Cette année, l’OIT a examiné le chemin parcouru au cours de la dernière décennie pour atteindre les objectifs de la Convention sur les travailleurs domestiques. Malgré certains progrès — les Philippines ont notamment ratifié la convention et plusieurs autres pays de la région ont amélioré la protection juridique des travailleurs domestiques — nous avons encore un long chemin à parcourir avant de parvenir à un travail décent pour les travailleurs domestiques en Asie-Pacifique.
« Il existe une multitude de raisons pour lesquelles nous devons profiter de cet anniversaire pour relancer notre engagement en faveur de l’amélioration des conditions du travail domestique »
Dans le mouvement mondial en faveur de l’émancipation des femmes, le travail domestique joue un rôle crucial.

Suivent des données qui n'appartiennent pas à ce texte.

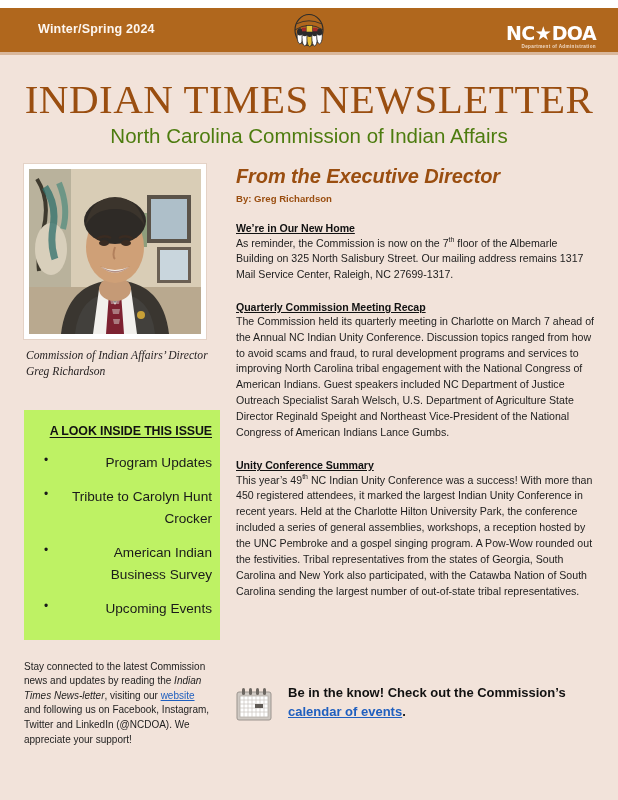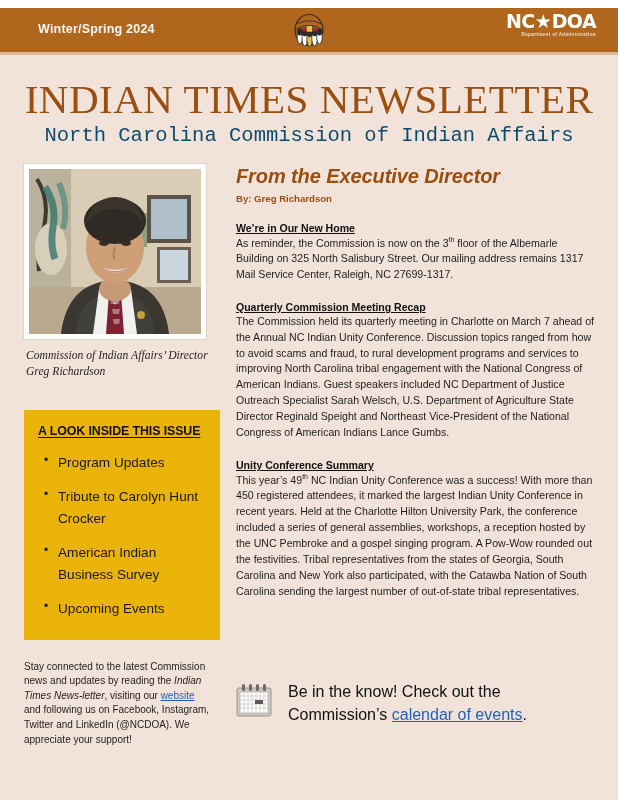--- a/index.html
+++ b/index.html
@@ -46,21 +46,21 @@
     position: absolute;
     left: 50%;
     top: 3px;
     transform: translateX(-50%);
     width: 42px;
     height: 42px;
   }
   .doa-logo {
     position: absolute;
     right: 22px;
-    top: 4px;
+    top: 16px;
     text-align: right;
     color: #ffffff;
     line-height: 1;
   }
   .doa-main {
     font-size: 19px;
     font-weight: 800;
     letter-spacing: -0.6px;
     font-family: "DejaVu Sans", sans-serif;
   }
@@ -82,24 +82,24 @@
     margin: 0;
     font-family: "Liberation Serif", serif;
     font-size: 41px;
     font-weight: 400;
     letter-spacing: .5px;
     color: #9a4e10;
     line-height: 1.05;
   }
   .masthead h2 {
     margin: 4px 0 0 0;
-    font-family: Liberation Mono, monospace;
+    font-family: Liberation Sans, sans-serif;
     font-size: 20.5px;
     font-weight: 400;
-    color: #0c4a6e;
+    color: #4d7c0f;
     line-height: 1.1;
   }
 
   
   .content {
     display: flex;
     padding: 16px 24px 0 24px;
   }
   .col-left {
     width: 196px;
@@ -133,23 +133,24 @@
     font-style: italic;
     font-size: 11.6px;
     line-height: 1.38;
     color: #231f20;
     padding-left: 2px;
   }
 
   
   .inside-box {
     margin-top: 30px;
-    background: #eab308;
+    background: #bef264;
     padding: 14px 8px 20px 8px;
     width: 196px;
+    text-align: right;
   }
   .inside-title {
     font-size: 12.4px;
     font-weight: 700;
     color: #111111;
     text-decoration: underline;
     text-underline-offset: 2px;
     letter-spacing: -0.1px;
     margin: 0 0 14px 6px;
   }
@@ -234,22 +235,22 @@
     align-items: flex-start;
   }
   .cal-icon {
     width: 36px;
     height: 34px;
     flex: 0 0 36px;
     margin-top: 4px;
     margin-right: 16px;
   }
   .footer-right-text {
-    font-size: 16px;
-    font-weight: 400;
+    font-size: 13px;
+    font-weight: 700;
     line-height: 1.45;
     color: #111111;
   }
   a.link {
     color: #1f5fbf;
     text-decoration: underline;
   }
   em { font-style: italic; }
 </style>
 </head>
@@ -353,21 +354,21 @@
         </ul>
       </div>
     </div>
 
     <div class="col-right">
       <h3 class="ed-title">From the Executive Director</h3>
       <div class="ed-byline">By: Greg Richardson</div>
 
       <div class="sec">
         <div class="sec-h">We’re in Our New Home</div>
-        <p class="sec-p"><span>As reminder, the Commission is now on the 3</span><sup>th</sup><span> floor of the Albemarle Building on 325 North Salisbury Street. Our mailing address remains 1317 Mail Service Center, Raleigh, NC 27699-1317.</span></p>
+        <p class="sec-p"><span>As reminder, the Commission is now on the 7</span><sup>th</sup><span> floor of the Albemarle Building on 325 North Salisbury Street. Our mailing address remains 1317 Mail Service Center, Raleigh, NC 27699-1317.</span></p>
       </div>
 
       <div class="sec">
         <div class="sec-h">Quarterly Commission Meeting Recap</div>
         <p class="sec-p">The Commission held its quarterly meeting in Charlotte on March 7 ahead of the Annual NC Indian Unity Conference. Discussion topics ranged from how to avoid scams and fraud, to rural development programs and services to improving North Carolina tribal engagement with the National Congress of American Indians. Guest speakers included NC Department of Justice Outreach Specialist Sarah Welsch, U.S. Department of Agriculture State Director Reginald Speight and Northeast Vice-President of the National Congress of American Indians Lance Gumbs.</p>
       </div>
 
       <div class="sec">
         <div class="sec-h">Unity Conference Summary</div>
         <p class="sec-p"><span>This  year’s 49</span><sup>th</sup><span> NC Indian Unity Conference was a success! With more than 450 registered attendees, it marked the largest Indian Unity Conference in recent years. Held at the Charlotte Hilton University Park, the conference included a series of general assemblies, workshops, a reception hosted by the UNC Pembroke and a gospel singing program. A Pow-Wow rounded out the festivities.  Tribal representatives from the states of Georgia, South Carolina and New York also participated, with the Catawba Nation of South Carolina sending the largest number of out-of-state tribal representatives.</span></p>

La grande majorité des travailleuses domestiques sont des femmes et le secteur offre des possibilités d’emploi à celles qui ont peu de qualifications et aux femmes migrantes qui ne peuvent pas toujours accéder au marché du travail dans leur pays et qui risquent beaucoup pour saisir ces opportunités.

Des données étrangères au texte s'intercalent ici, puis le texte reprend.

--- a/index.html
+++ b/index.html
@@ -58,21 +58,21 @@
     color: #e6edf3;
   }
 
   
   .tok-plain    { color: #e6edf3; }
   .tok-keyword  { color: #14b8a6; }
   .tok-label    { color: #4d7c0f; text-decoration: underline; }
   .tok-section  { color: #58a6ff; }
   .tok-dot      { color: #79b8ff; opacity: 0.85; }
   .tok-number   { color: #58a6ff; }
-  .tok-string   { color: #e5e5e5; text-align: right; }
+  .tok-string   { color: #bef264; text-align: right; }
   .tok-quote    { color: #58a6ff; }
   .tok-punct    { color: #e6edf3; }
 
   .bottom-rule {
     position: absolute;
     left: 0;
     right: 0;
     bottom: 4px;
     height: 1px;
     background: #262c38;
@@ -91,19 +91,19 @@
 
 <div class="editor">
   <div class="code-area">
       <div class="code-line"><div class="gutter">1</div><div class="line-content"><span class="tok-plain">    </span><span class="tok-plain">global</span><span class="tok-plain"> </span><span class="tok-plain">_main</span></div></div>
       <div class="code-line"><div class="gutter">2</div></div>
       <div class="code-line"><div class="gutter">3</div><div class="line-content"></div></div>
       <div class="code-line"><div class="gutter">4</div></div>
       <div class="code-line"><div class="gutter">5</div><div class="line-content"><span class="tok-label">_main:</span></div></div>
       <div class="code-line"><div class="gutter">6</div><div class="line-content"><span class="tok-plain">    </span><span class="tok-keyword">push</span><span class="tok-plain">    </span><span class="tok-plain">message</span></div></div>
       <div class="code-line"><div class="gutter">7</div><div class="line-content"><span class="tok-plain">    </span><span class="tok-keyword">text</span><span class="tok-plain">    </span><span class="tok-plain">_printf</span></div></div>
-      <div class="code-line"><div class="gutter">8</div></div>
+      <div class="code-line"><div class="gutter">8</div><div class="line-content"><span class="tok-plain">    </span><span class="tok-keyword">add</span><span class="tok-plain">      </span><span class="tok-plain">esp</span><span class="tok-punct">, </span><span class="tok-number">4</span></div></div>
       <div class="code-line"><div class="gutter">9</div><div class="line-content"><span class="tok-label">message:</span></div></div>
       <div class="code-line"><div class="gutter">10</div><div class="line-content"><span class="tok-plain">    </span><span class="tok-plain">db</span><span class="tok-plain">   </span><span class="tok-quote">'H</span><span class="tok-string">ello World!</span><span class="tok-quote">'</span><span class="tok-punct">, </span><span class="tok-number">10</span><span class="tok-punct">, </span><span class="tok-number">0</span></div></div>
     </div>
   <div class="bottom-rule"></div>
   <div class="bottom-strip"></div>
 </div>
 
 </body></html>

Plus généralement, il n’est pas difficile de voir comment les différentes intersections entre le genre et les normes sociales ont influencé le statut du travail domestique et des travailleurs domestiques dans la société. Le travail à la maison est traditionnellement non rémunéré et n’est pas considéré comme un emploi économiquement valable. Le domicile n’étant généralement pas considéré comme un « lieu de travail », de nombreux pays ne considèrent toujours pas le travail domestique comme un emploi formel, ce qui signifie que le travail domestique n’est pas encore reconnu comme un travail dans la législation du travail.
Le caractère informel du travail domestique contribue à son invisibilité, ce qui, à son tour, crée une situation dans laquelle la situation critique des travailleurs domestiques est plus facilement négligée.

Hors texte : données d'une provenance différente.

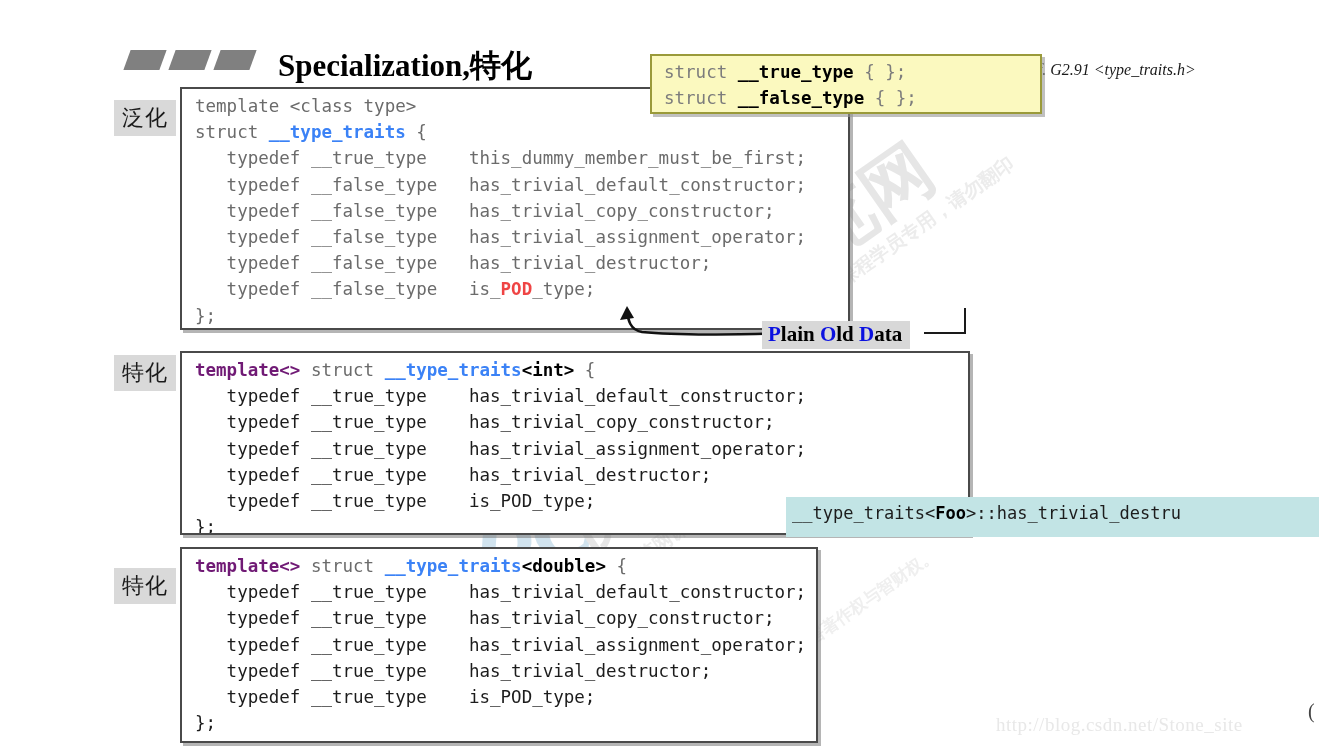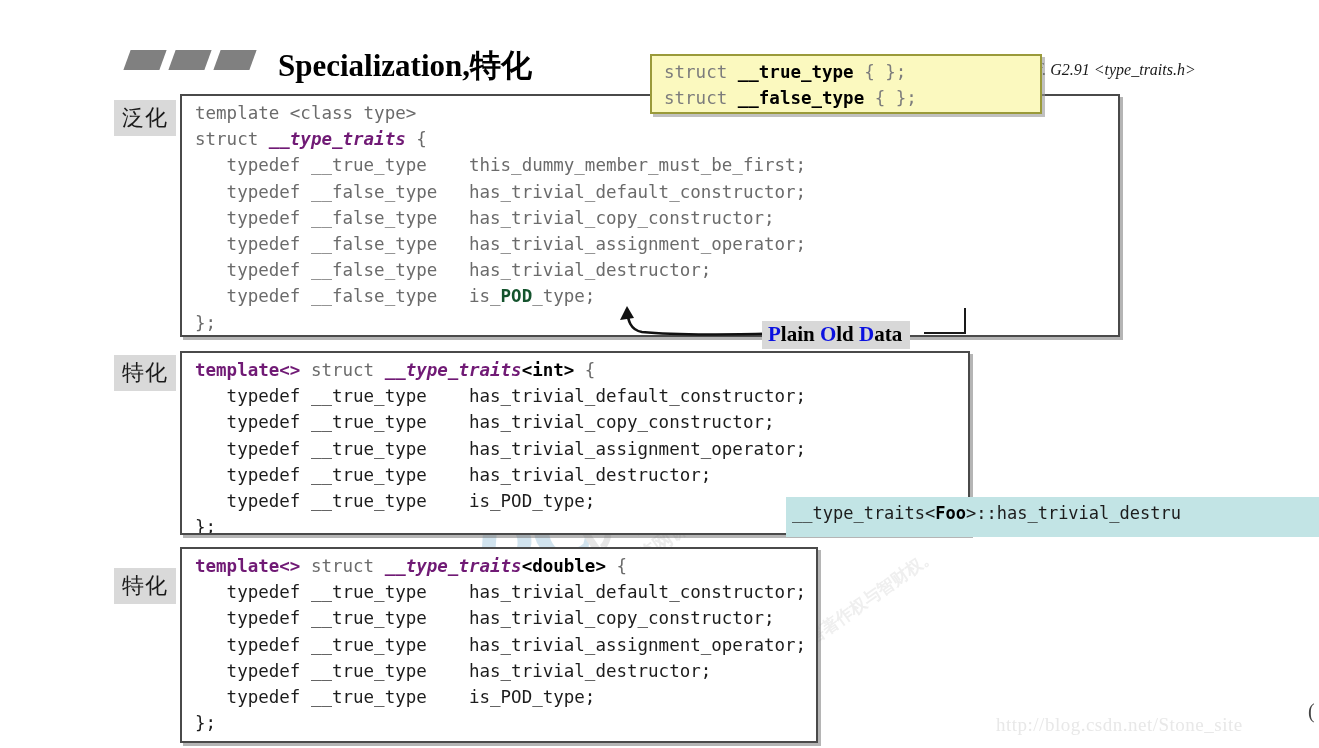--- a/index.html
+++ b/index.html
@@ -90,39 +90,39 @@
   
   .code-box {
     position: absolute;
     background: #ffffff;
     border: 2px solid #4a4a4a;
     box-shadow: 3px 3px 0 rgba(120,120,120,.55);
     box-sizing: border-box;
     font-family: "DejaVu Sans Mono", monospace;
     overflow: hidden;
   }
-  #box-generic   { left: 180px; top: 94px;  width: 940px; height: 243px; }
+  #box-generic   { left: 180px; top: 87px;  width: 670px; height: 243px; }
   #box-spec-int  { left: 180px; top: 351px; width: 790px; height: 184px; }
   #box-spec-dbl  { left: 180px; top: 547px; width: 638px; height: 196px; }
 
   .code-line {
     position: relative;
     font-size: 17.5px;
     line-height: 26.2px;
     white-space: pre;
     padding-left: 13px;
   }
   .generic .code-line { color: #6b6b6b; }
   .spec .code-line    { color: #1c1c1c; }
 
   .k-gray   { color: #6b6b6b; }
-  .k-traits { color: #701a75; font-weight: bold; font-style: italic; }
+  .k-traits { color: #3b82f6; font-weight: bold; }
   .k-tmpl   { color: #701a75; font-weight: bold; }
   .k-bold   { color: #000; font-weight: bold; }
-  .k-pod    { color: #14532d; font-weight: bold; }
+  .k-pod    { color: #ef4444; font-weight: bold; }
 
   
   #yellow-callout {
     position: absolute; left: 650px; top: 54px;
     width: 392px; height: 60px;
     background: #fbf9bf;
     border: 2px solid #9a9a3a;
     box-shadow: 3px 3px 0 rgba(150,150,150,.6);
     box-sizing: border-box;
     font-family: "DejaVu Sans Mono", monospace;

Lorsque le travail domestique reste informel, les lieux de travail ne sont pas enregistrés, les conditions de travail ne sont pas contrôlées et l’accès des travailleurs domestiques à la sécurité sociale, à la protection des revenus et même au vaccin COVID-19, est limité. Tant que le travail domestique ne sera pas véritablement reconnu pour ce qu’il est — un travail — il sera difficile de saisir pleinement la contribution des travailleurs domestiques à notre bien-être socio-économique général.
« Nous demandons donc instamment aux gouvernements de ratifier la convention sur le travail domestique et de faire le premier pas catalytique en reconnaissant les services rendus par les travailleurs domestiques »
A l’OIT, nous plaidons en ce sens non seulement parce que c’est la bonne chose à faire, mais aussi parce que les possibilités d’avancement et les possibilités de changements dans le secteur ayant un effet transformateur sur la vie des travailleurs domestiques sont immenses.
Le travail domestique doit être considéré comme une source d’emploi encore plus essentielle dans la reprise économique post-COVID-19, en tant que secteur à forte intensité d’emploi qui répond aux besoins croissants des ménages en matière de services de soins et qui offre des possibilités d’emploi aux femmes qui ont été le plus durement touchées par la pandémie.
Lorsque les travailleurs domestiques seront en mesure de faire valoir leurs droits et que le travail domestique sera valorisé de manière appropriée, nous verrons les avantages d’une société plus équitable et plus juste. Ce n’est qu’alors que nous pourrons affirmer que nous avons « reconstruit en mieux ».
Chihoko Asada-Miyakawa est directrice générale adjointe de l’OIT et directrice régionale pour l’Asie et le Pacifique. Avec l’aimable autorisation de Cambodianess.